= WHAT IS BEING ASKED =
If a line in the data has the string "Sayrol", please show it.

[Records from a dataset]

- - -

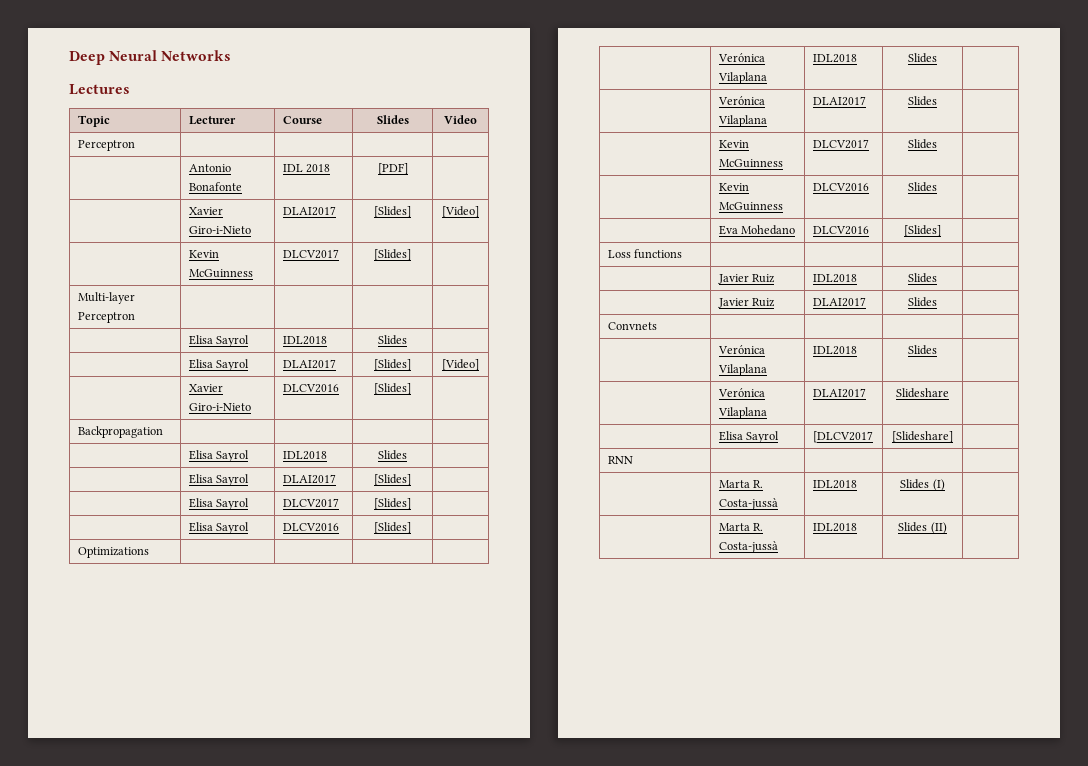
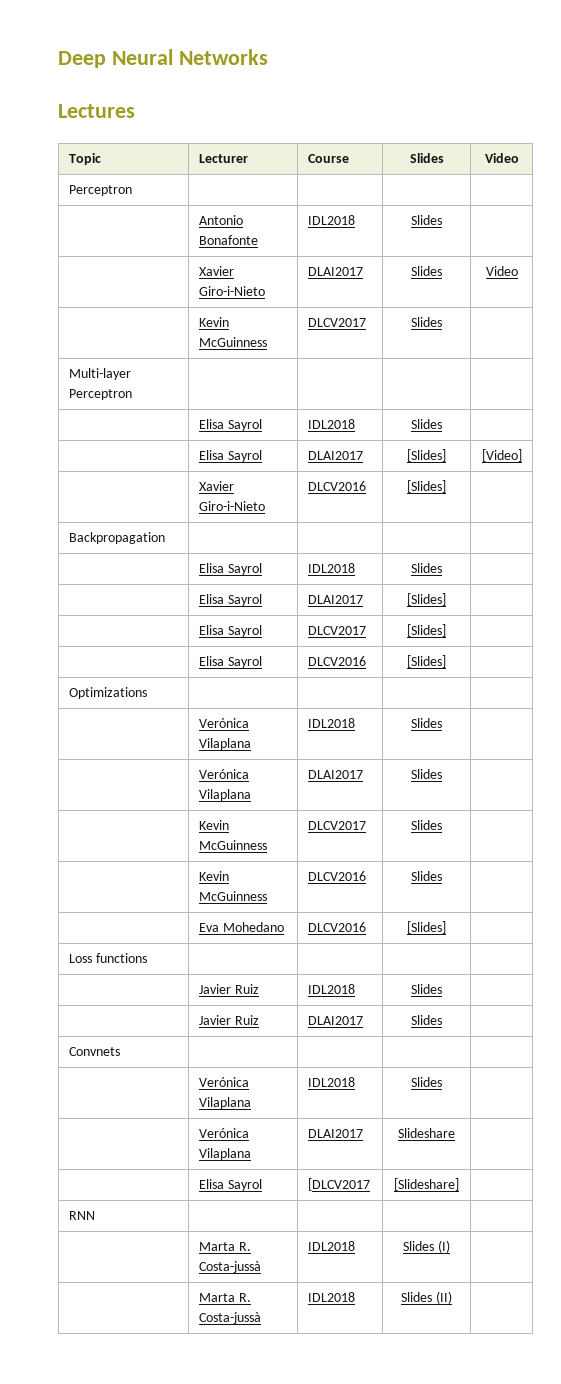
[282,164,331,173] [377,163,408,175] IDL 2018 | [PDF] -> [307,215,355,225] [411,215,442,225] IDL2018 | Slides
[374,206,411,218] [442,206,479,218] [188,250,219,258] [188,269,253,278] [282,249,339,259] [374,249,411,261] [Slides] | [Video] // | Kevin McGuinness | DLCV2017 | [Slides] -> [411,266,442,276] [485,266,518,276] [198,317,229,327] [198,337,267,347] [307,318,366,327] [411,317,442,327] Slides | Video // | Kevin McGuinness | DLCV2017 | Slides

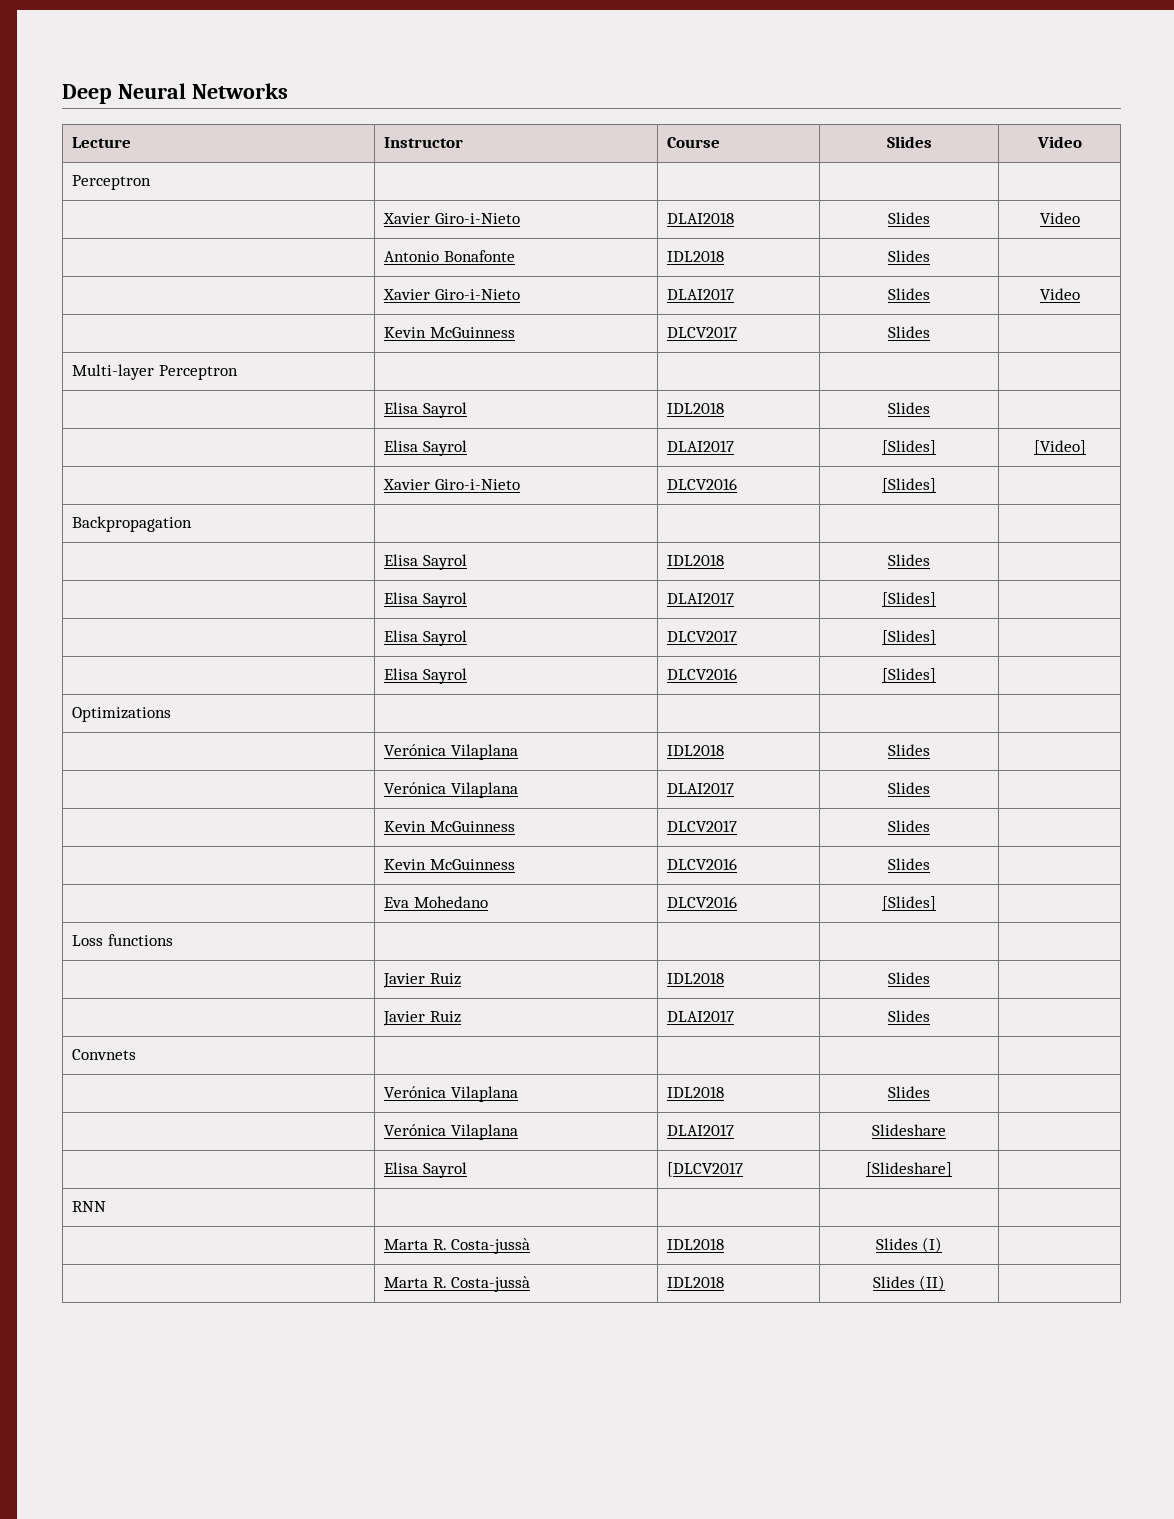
[58,104,135,118] [68,153,101,165] [198,154,248,163] // Lectures // Topic | Lecturer -> [72,137,132,148] [384,137,464,148] // Lecture | Instructor
(132, 190) none -> [383,213,520,224] [667,212,735,224] [888,212,930,224] [1039,212,1080,224] // | Xavier Giro-i-Nieto | DLAI2018 | Slides | Video

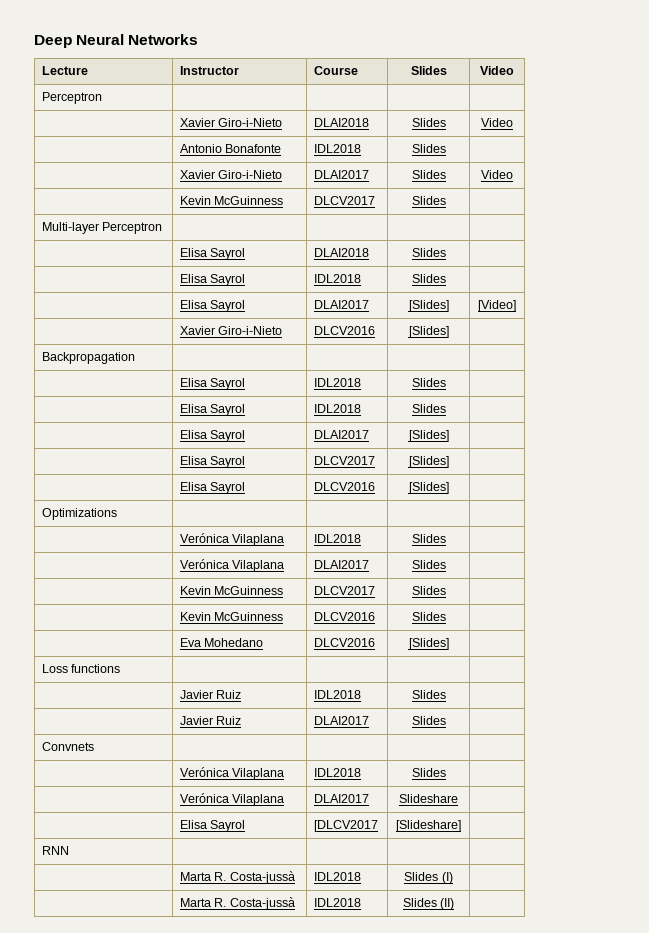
(238, 372) none -> [180,248,246,260] [314,248,370,257] [411,248,446,257] // | Elisa Sayrol | DLAI2018 | Slides |
(930, 560) none -> [180,404,246,416] [314,404,362,413] [411,404,446,413] // | Elisa Sayrol | IDL2018 | Slides |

- - -

= TASK OUTPUT =
(238, 372) none -> [180,248,246,260] [314,248,370,257] [411,248,446,257] // | Elisa Sayrol | DLAI2018 | Slides |
(930, 560) none -> [180,404,246,416] [314,404,362,413] [411,404,446,413] // | Elisa Sayrol | IDL2018 | Slides |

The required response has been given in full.